Friday, February 17, 2012

I, flotsam.

Certain relatives of mine cling to the fantasy that I will be able to decide where I get a job, so as to live within a few miles of them. While the sentiment is appreciated, and shared, the reality is that I have almost no say in where I end up.

Let's review a few facts. First, the US economy is still in the shitter, if slightly less deep in than a few years ago. Lots of people, regardless of their industry, are moving wherever for whatever job they can get. Maybe there is some profession where you can just up and move where you want and be confident of making a living there, but I'm not sure what profession that would be at this point.
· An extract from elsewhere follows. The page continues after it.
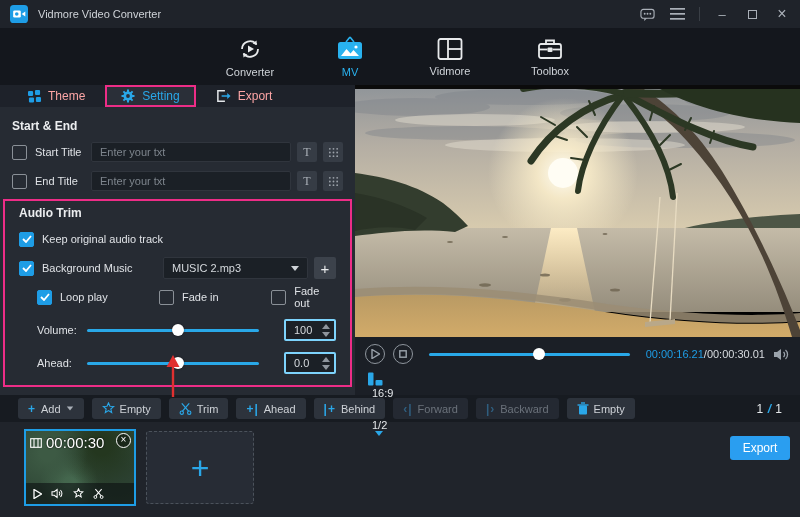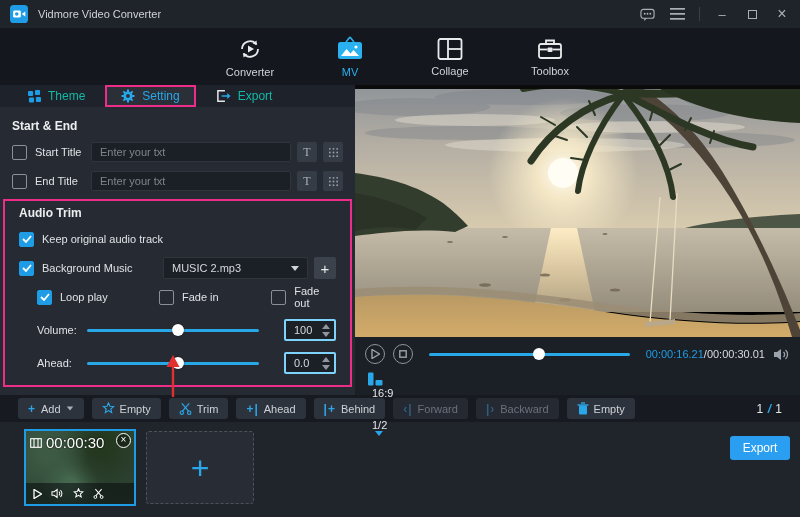"Collage" div.nav-label { text: Collage -> Vidmore }
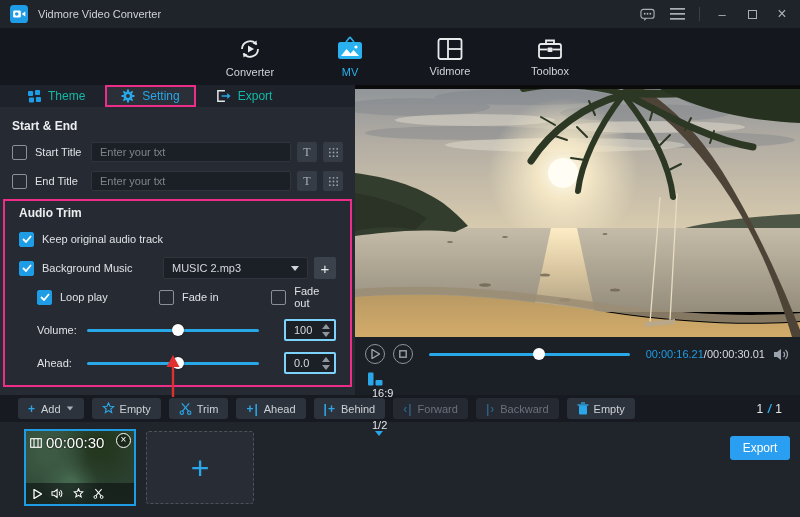"Theme" .tab { color: #14b8a6 -> #fca5a5 }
Second, even in good times, academics can almost never pick a city and get a job there. For hundreds of years academics have been moving to whatever University has a position for them. I'm reading a book about Alexander von Humboldt, who was one of the greatest scientists of the late 1700s and early 1800s, and even he keeps going from country to country looking for a patron and encountering academics working far from their own countries. There are extraordinarily few academics who can simply contact a University of interest and based on their scientific reputation be confident of getting a job there. Once you've won a Nobel Prize your chances are good. Barring that, good luck.

Third, I have done what most of the academic establishment says scientists should do, but very few fully do, because it makes publishing and job-hunting that much harder. My work is so damn interdisciplinary and specific that I am unlikely to fit the particular job description a small disciplinary department at a college or university is likely to write. I am on an email list for an online bulletin board for evolutionary biologists called EvolDir, and every few days I get an email for some position somewhere in the world that they are trying to fill. Here are a few of the most recent entry-level faculty positions:
•"There are several openings for Bioinformaticians and Software Developers at the University of Glasgow (UK)."
•The City University of New York seeks candidates with expertise "in tropical ecology, biogeography, evolutionary ecology, and conservation biology."
•" Tel Aviv University (ISRAEL) invites ... applicants who apply modern approaches to investigate fundamental problems in the general area of Plant Ecology. "
•UC Riverside "invites applications for a faculty position in plant evolutionary developmental biology."

These are positions I would bother applying for. This is not to say that I won't find anything, but rather that even if Near My Relatives U does decide to advertise for a new professor, they are more likely to be looking for an expert in the genomic analysis of primate fecal samples than they are a developmental evolutionary demographer. When I am ready to apply for positions, the question will not be, "Is that biking distance from my relatives?" but rather, "am I plausibly qualified for that position and is it a place where my wife is willing to live?" If it is, I'll need to apply. It is most likely that positions I do apply for will be among the relatively few broadly defined positions in evolutionary biology, with no further disciplinary restrictions. I very much approve of such broad-net casting, but it tends to lead to many hundreds of applications, as everyone in the field qualifies, so my chances with any one such position are slim.

If the economy were to improve dramatically, I could plausibly limit my search to within 1000 miles of my family. As it is, that limit will be about 12000 miles.


GML said...

Alas, you are right. We do wish for geographical closeness, but we have good reality testing about the facts. GML

jte said...

Why is it that job openings are made so narrow and specific?